• **Problem description**: Please count the lines of the listing below in which "none" occurs, and reply with the number only.

• **Material provided**:
-----

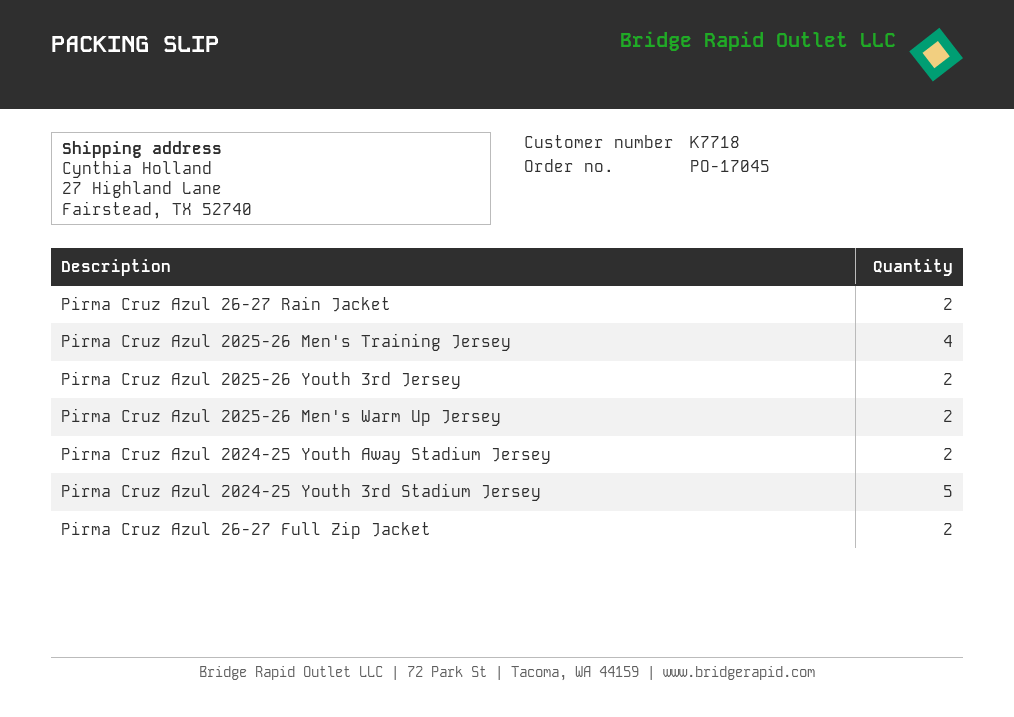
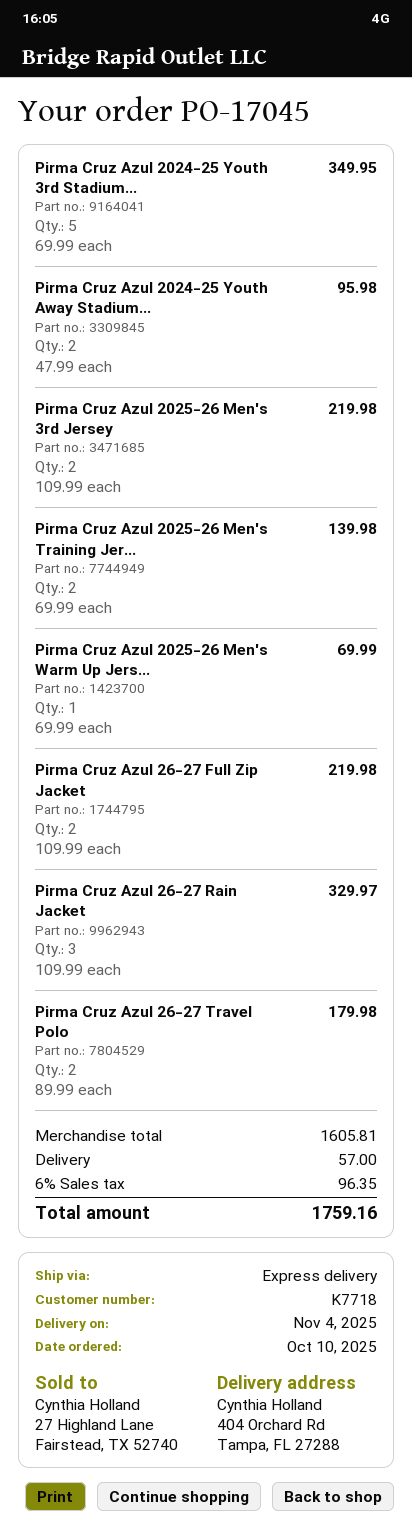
ship to: 27 Highland Lane, Fairstead, TX 52740 -> 404 Orchard Rd, Tampa, FL 27288
Pirma Cruz Azul 26-27 Rain Jacket: 2 -> 3
Pirma Cruz Azul 2025-26 Men's Training Jersey: 4 -> 2
Pirma Cruz Azul 2025-26 Youth 3rd Jersey: 2 -> none
Pirma Cruz Azul 2025-26 Men's Warm Up Jersey: 2 -> 1
Pirma Cruz Azul 2025-26 Men's 3rd Jersey: none -> 2
Pirma Cruz Azul 26-27 Travel Polo: none -> 2

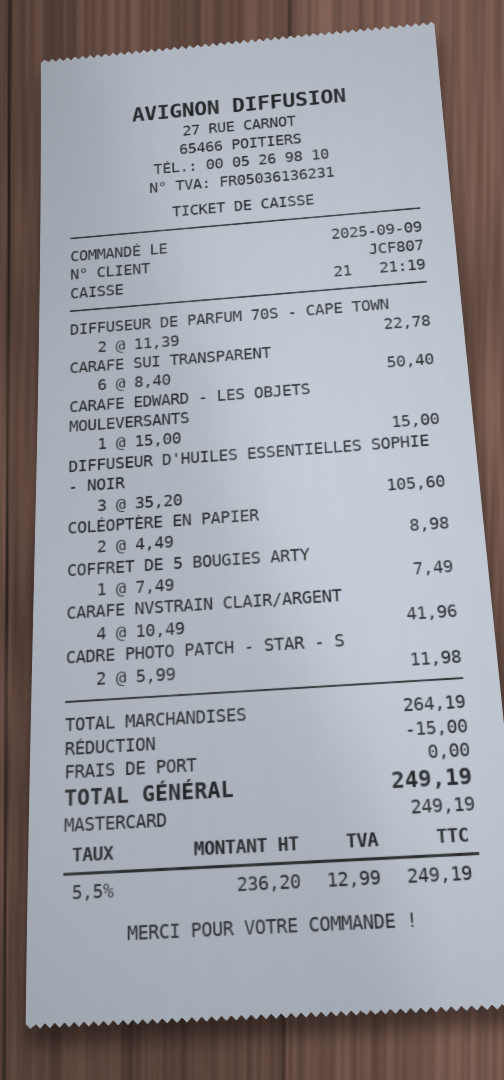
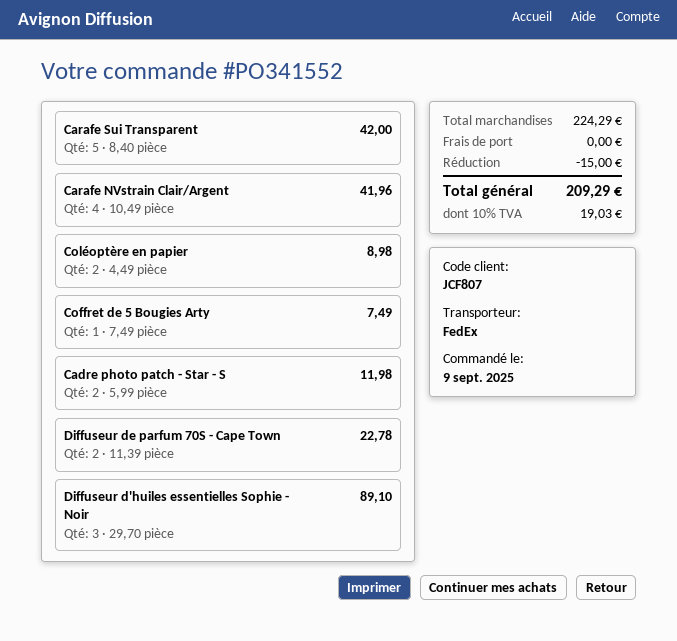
CARAFE SUI TRANSPARENT: 6 x 8.40 = 50.40 -> 5 x 8.40 = 42.00
CARAFE EDWARD - LES OBJETS MOULEVERSANTS: 1 x 15.00 = 15.00 -> none
DIFFUSEUR D'HUILES ESSENTIELLES SOPHIE - NOIR: 3 x 35.20 = 105.60 -> 3 x 29.70 = 89.10
subtotal: 264.19 -> 224.29
tax: 5.5% = 12.99 -> 10% = 19.03
total: 249.19 -> 209.29

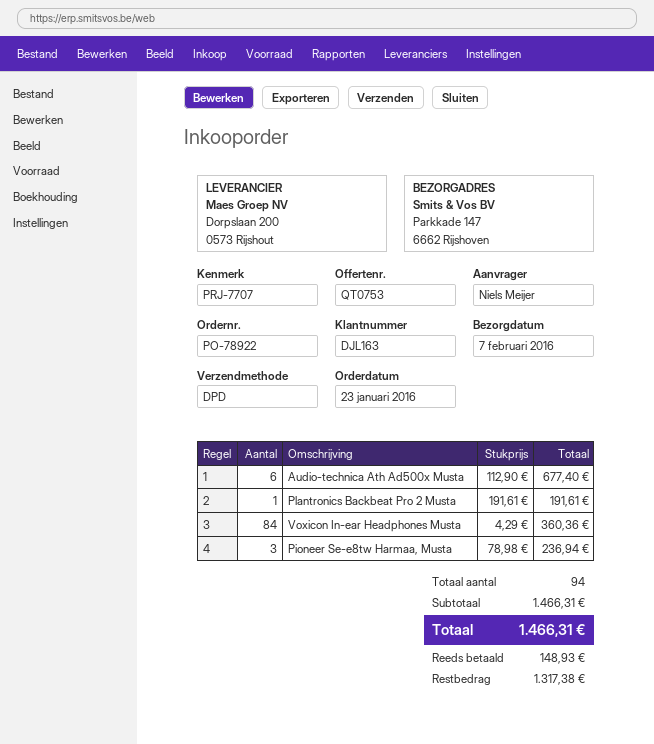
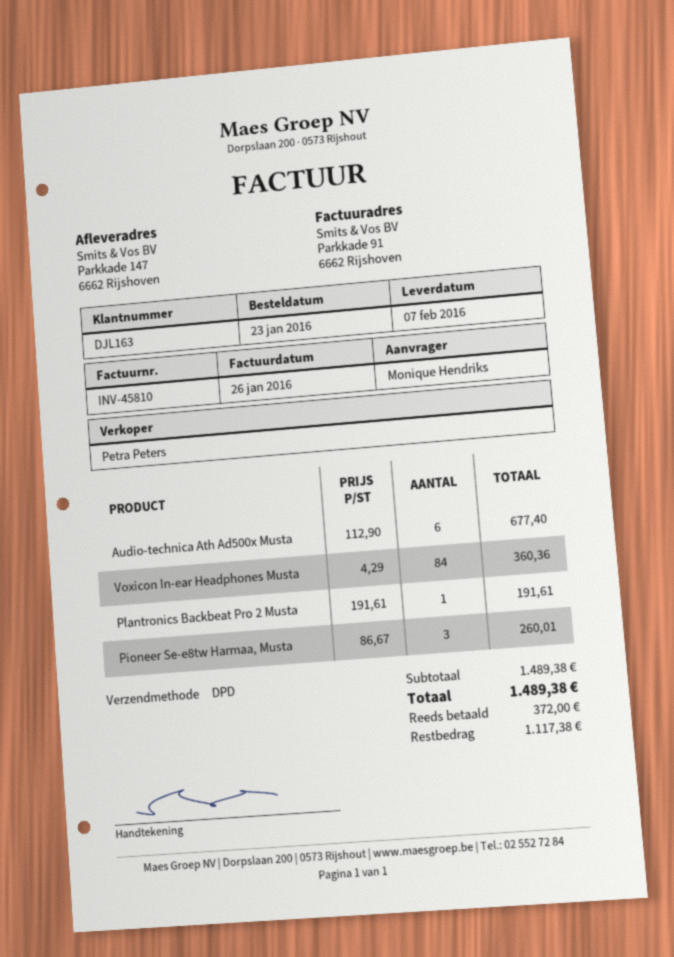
ordered by: Niels Meijer -> Monique Hendriks
Pioneer Se-e8tw Harmaa, Musta: 3 x 78.98 = 236.94 -> 3 x 86.67 = 260.01
subtotal: 1466.31 -> 1489.38
total: 1466.31 -> 1489.38
deposit: 148.93 -> 372.00
balance: 1317.38 -> 1117.38

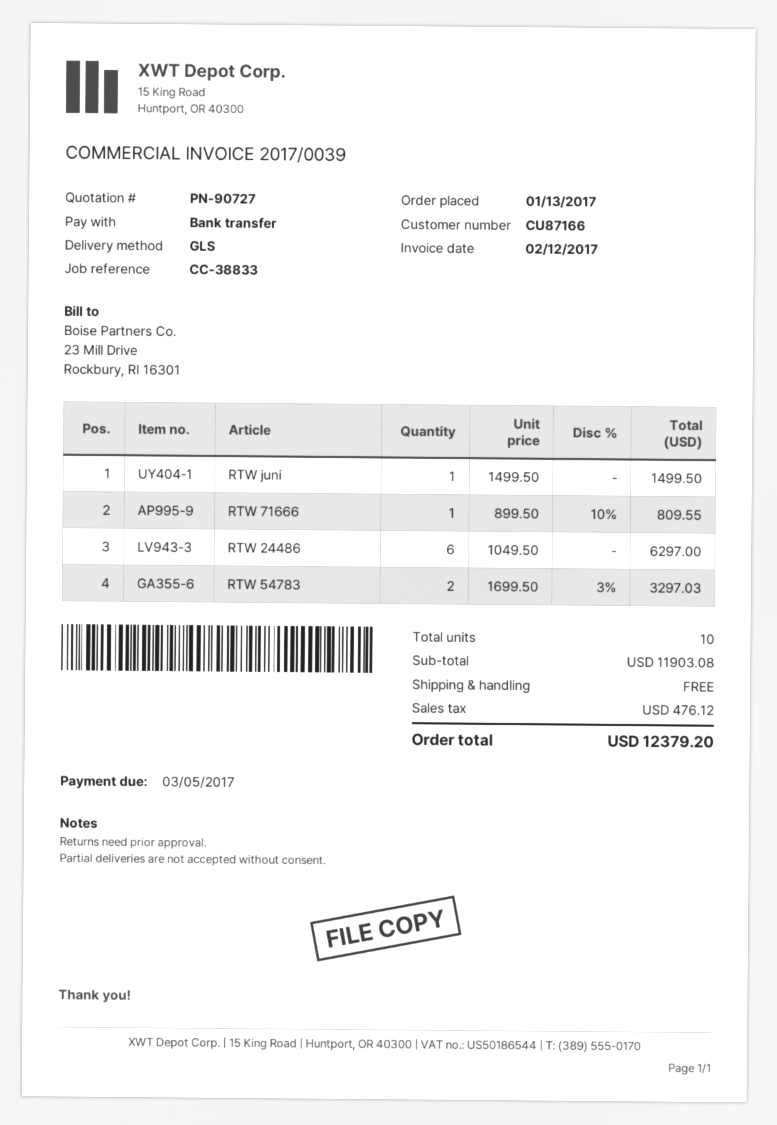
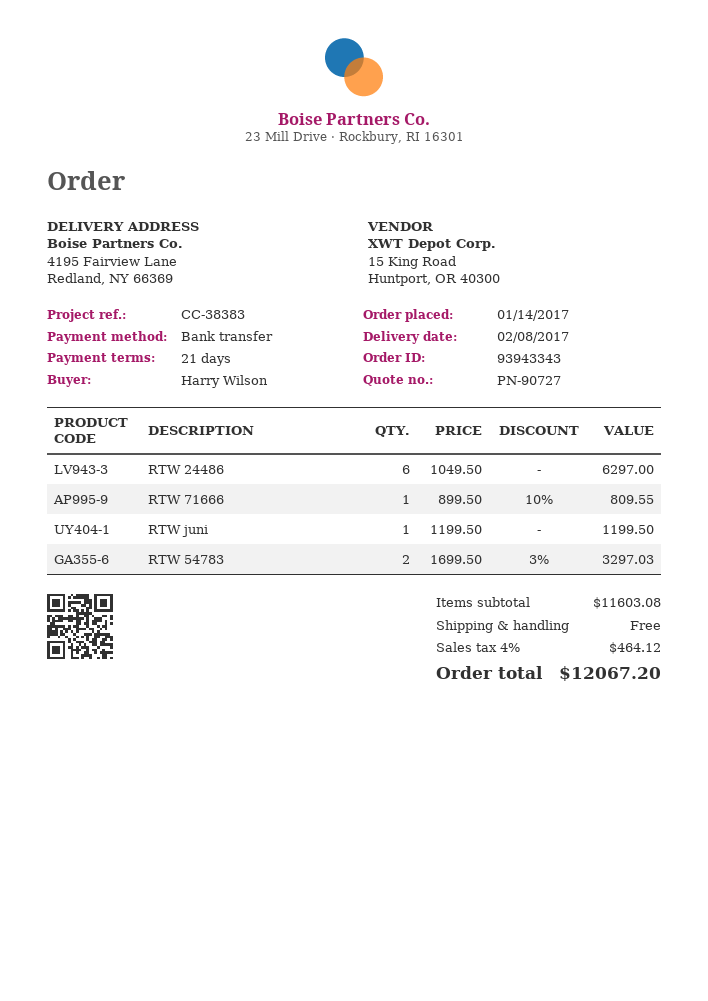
order date: 2017-01-13 -> 2017-01-14
reference: CC-38833 -> CC-38383
RTW juni: 1 x 1499.50 = 1499.50 -> 1 x 1199.50 = 1199.50
subtotal: 11903.08 -> 11603.08
tax: 476.12 -> 464.12
total: 12379.20 -> 12067.20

-----

• **Solved problem**: 4